Queer Disabled Legacies: Reading Laura Hershey’s Poems

(from a talk first given at the University at Buffalo, 2021 )

Inside my queer disabled isolation
your words have found seams, cracks,
fissures—insisting, insisting: “Remember,
you weren’t the one / who made you ashamed.”
(by Eli Clare)

The poems of white disabled lesbian writer-activist Laura Hershey grab me, make me think about the pronoun you—the relationship between the I of the narrator and the you of the reader. In her well-known poem “You Get Proud by Practicing,” first published in the early 1990s, Laura writes directly and specifically to disabled people. There is nothing generic about the you in these prose-like lines:

“You do not need
to be able to walk, or see, or hear,
or use big, complicated words,
or do any of the things that you just can’t do
to be proud. A caseworker
cannot make you proud,
or a doctor.
You only need
more practice.
You get proud
by practicing.”
(by Laura Hershey)

A white woman with short dark hair sits in a wheelchair in front of a computer. She has a breathing tube in her nose.She is speaking to people beaten down and shamed by ableism, coaching and encouraging us toward pride. The power here lies, not in a nuanced, multi- layered metaphor nor in language honed and polished, but rather in its direct insistence that pride is powerful and attainable; the key is practice. Disability activists, particularly in the disability rights movement, have embraced Laura’s poetic directives. This poem has been published at least five times, often in small grassroots publications, turned into a poster, and performed at open mic events and political rallies—the you Laura addresses absorbing her directives, and in turn using them to practice pride.

Questions about pride, queerness, and disability access hover as I read Laura’s poems. I remember a conversation she and I once had about LGBTQ community. She was clear that she had found no home or resting place there. She wrote in a world shaped by the absence of ramps and elevators, which meant that all too often she couldn’t access the bars, bookstores, and many other public spaces where queer and trans communities are built. She wrote in a world shaped by endless ableist stereotypes, which meant that far too many non- disabled LGBTQ people treated her as undesirable and child-like. She named the daily grind of ableism that she encountered everywhere—and felt keenly in queer community—“the violence of stairs.” I pause to absorb the gravity of the word violence and the pun on the word stairs, referring both to an architectural feature that completely privileges walking over rolling and to the act of gawking

The absence of LGBTQ pride strikes me every time I read “You Get Proud by Practicing.” Throughout the poem, Laura focuses intently on disability pride:

“You can add your voice
all night to the voices
of a hundred and fifty others
in a circle
around a jailhouse
where your brothers and sisters are being held
for blocking buses with no lift….
You can speak your love
to a friend
without fear….
These are all ways
of getting proud.”
(by Laura Hershey)

The you is quite specific here: disability activists protesting lack of access. I could argue that the lines, “You can speak your love/to a friend/without fear,” are a veiled reference to gay/lesbian/bisexual/queer love. However, because every other image in the poem is quite straightforward, I’m not inclined to read an indirect queer meaning into these lines.

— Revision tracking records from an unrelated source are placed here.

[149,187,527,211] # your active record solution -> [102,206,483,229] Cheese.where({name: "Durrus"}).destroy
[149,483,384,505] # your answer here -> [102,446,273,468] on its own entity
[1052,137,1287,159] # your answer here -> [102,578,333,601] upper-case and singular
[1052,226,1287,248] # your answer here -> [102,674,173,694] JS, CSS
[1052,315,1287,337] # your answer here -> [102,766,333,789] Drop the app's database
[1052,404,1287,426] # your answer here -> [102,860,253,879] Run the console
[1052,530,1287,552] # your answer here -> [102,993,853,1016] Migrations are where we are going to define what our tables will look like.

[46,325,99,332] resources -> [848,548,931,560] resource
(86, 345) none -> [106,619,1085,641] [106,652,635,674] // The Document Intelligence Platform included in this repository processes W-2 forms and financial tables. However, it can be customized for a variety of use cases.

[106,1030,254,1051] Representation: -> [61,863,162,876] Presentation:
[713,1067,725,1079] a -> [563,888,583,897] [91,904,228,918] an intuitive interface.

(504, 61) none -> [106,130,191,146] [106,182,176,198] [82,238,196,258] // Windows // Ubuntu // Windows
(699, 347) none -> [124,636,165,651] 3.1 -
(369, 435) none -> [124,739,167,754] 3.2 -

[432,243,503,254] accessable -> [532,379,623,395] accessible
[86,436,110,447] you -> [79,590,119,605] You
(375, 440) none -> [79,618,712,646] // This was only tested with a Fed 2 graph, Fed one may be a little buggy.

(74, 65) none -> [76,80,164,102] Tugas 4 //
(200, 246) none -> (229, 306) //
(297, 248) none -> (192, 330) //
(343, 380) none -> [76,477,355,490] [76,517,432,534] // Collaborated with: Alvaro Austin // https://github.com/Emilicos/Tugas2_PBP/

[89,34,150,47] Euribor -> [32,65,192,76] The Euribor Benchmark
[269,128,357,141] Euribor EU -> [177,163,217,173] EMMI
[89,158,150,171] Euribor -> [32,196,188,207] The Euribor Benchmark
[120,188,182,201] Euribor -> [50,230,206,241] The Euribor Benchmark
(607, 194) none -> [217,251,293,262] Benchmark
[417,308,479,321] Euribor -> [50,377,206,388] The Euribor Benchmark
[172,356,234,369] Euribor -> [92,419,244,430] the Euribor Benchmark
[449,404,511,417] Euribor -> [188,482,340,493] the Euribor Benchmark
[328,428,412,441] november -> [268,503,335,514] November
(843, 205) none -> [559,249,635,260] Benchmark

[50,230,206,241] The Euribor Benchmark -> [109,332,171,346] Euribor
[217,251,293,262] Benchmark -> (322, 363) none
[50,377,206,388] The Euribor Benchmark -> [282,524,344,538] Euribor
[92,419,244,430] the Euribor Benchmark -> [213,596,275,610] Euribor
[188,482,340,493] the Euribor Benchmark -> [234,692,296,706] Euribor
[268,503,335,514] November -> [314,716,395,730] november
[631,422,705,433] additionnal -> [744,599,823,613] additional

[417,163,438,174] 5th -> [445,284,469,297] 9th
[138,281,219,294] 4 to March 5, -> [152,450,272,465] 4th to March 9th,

LGBTQ and disability pride are cousins, both arising from the Black Is Beautiful movement of the 1960s. Gay and lesbian activists in the early ‘70s took lessons learned from Black Power activists and created the first gay pride marches, which in turn inspired disability pride parades, starting in the 1990s and becoming more numerous in the 2000s. Laura certainly participated in a number of LGBTQ pride marches, reading at the Denver event several times and speaking at the Portland, OR event in 1999. But in writing “You Get Proud by Practicing,” she doesn’t make any moves toward twining disability and LGBTQ pride together. I’m neither calling Laura out nor suggesting that as a disabled lesbian poet she had an obligation to both kinds of pride, but I do have some wonderment about her poetic choices. She and I never had this conversation, yet I yearn toward it, trying to imagine what we might have offered each other.

Laura, I think about homophobia in the disability rights movement of the late ‘80s and early ‘90s, the casual assumptions of heterosexuality, how you and I navigated that terrain in such different ways. Friend, how did your navigations impact you and your poems? Did you simply lay that struggle down and decide to write about disability separate and distinct from queerness? Or did LGBTQ pride so inform what you understood about resisting shame that you just let it settle matter-of-factly into the background? I think too of the “violence of stairs” in LGBTQ communities, both then and now, and feel piercing anger, sadness, betrayal. I feel all of what pushed many of us—including you and me—to organize and make community among queer disabled people.